Work instructions: Please copy every line with the string "date" from the entries below.

═════ Dataset records ═════

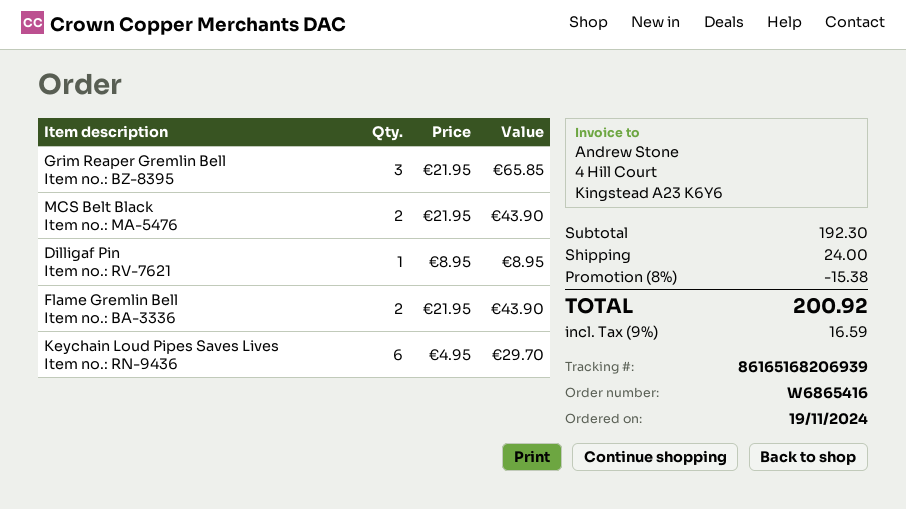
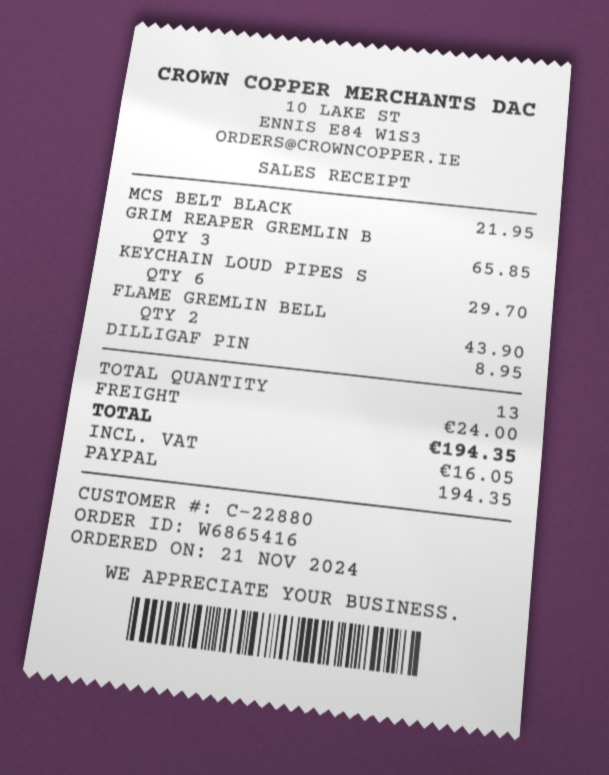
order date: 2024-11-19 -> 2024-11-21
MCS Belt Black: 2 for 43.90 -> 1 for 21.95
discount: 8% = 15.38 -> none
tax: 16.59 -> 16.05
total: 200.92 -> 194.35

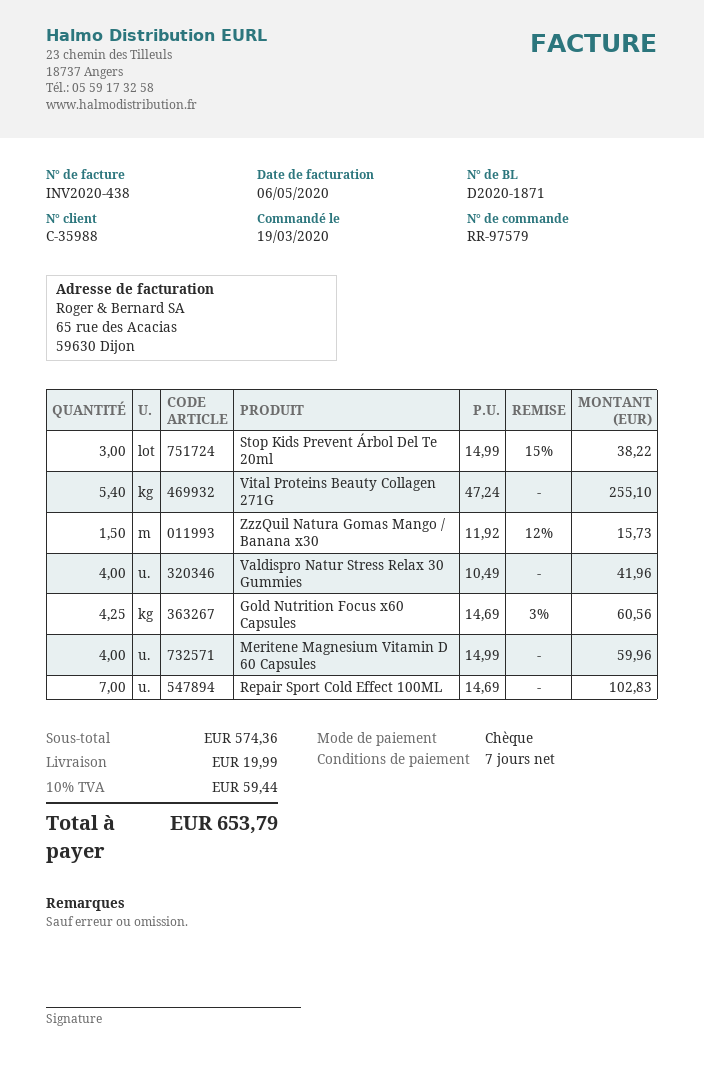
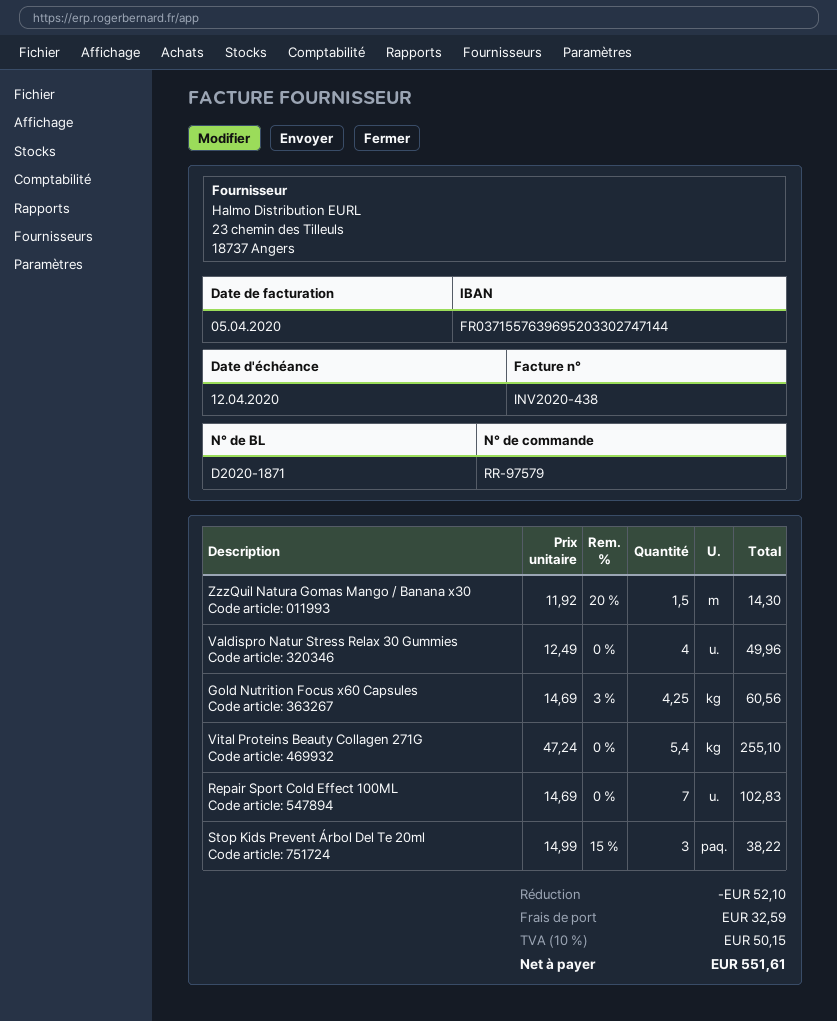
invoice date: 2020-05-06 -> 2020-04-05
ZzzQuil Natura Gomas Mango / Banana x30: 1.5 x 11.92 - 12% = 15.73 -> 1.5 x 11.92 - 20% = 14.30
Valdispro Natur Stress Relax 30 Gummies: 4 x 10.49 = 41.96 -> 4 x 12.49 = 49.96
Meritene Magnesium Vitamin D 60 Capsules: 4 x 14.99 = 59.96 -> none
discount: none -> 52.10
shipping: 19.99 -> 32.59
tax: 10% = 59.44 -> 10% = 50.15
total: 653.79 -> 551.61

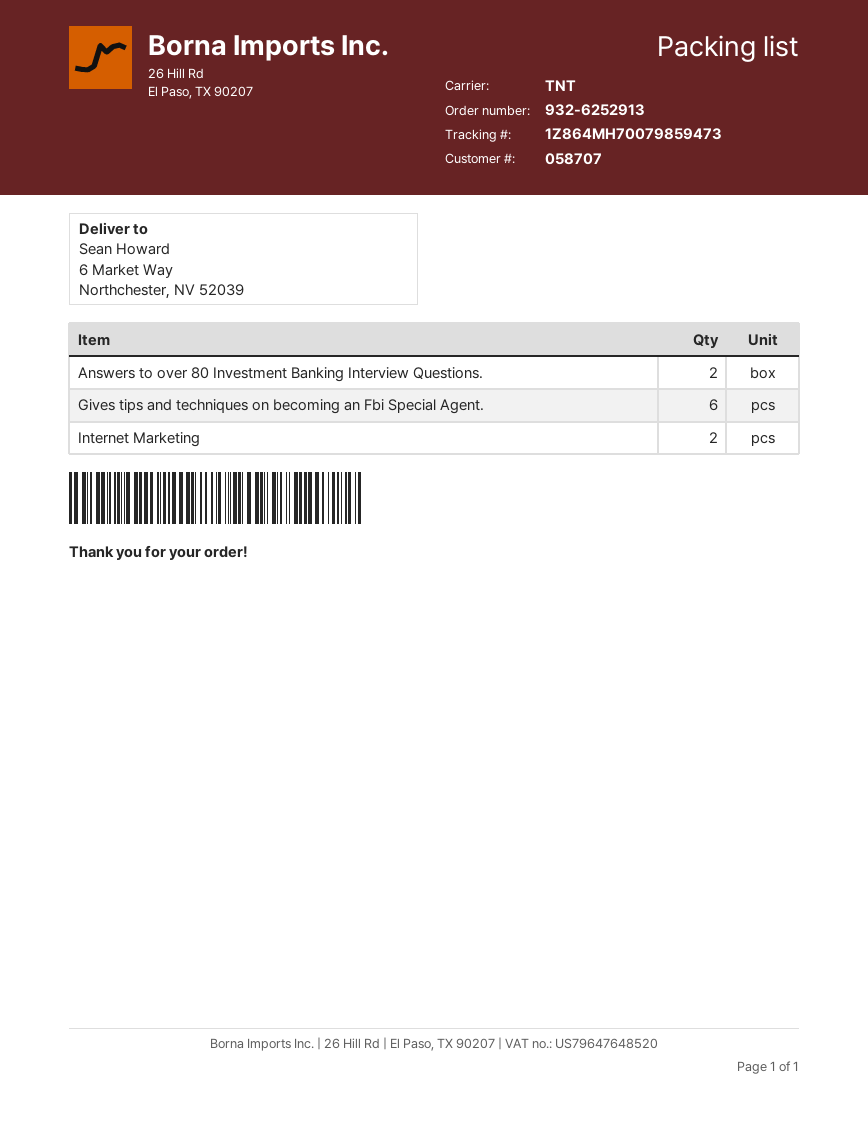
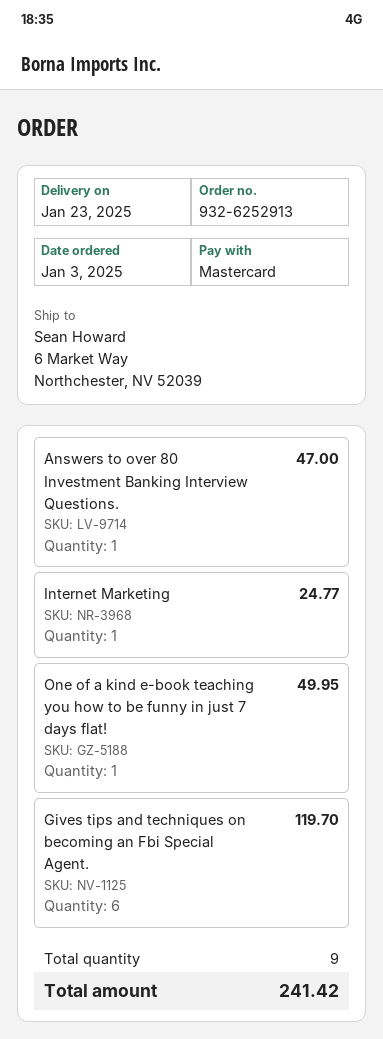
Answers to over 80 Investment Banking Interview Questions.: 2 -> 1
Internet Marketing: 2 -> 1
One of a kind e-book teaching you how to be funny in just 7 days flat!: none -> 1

═════

Your response:
order date: 2024-11-19 -> 2024-11-21
invoice date: 2020-05-06 -> 2020-04-05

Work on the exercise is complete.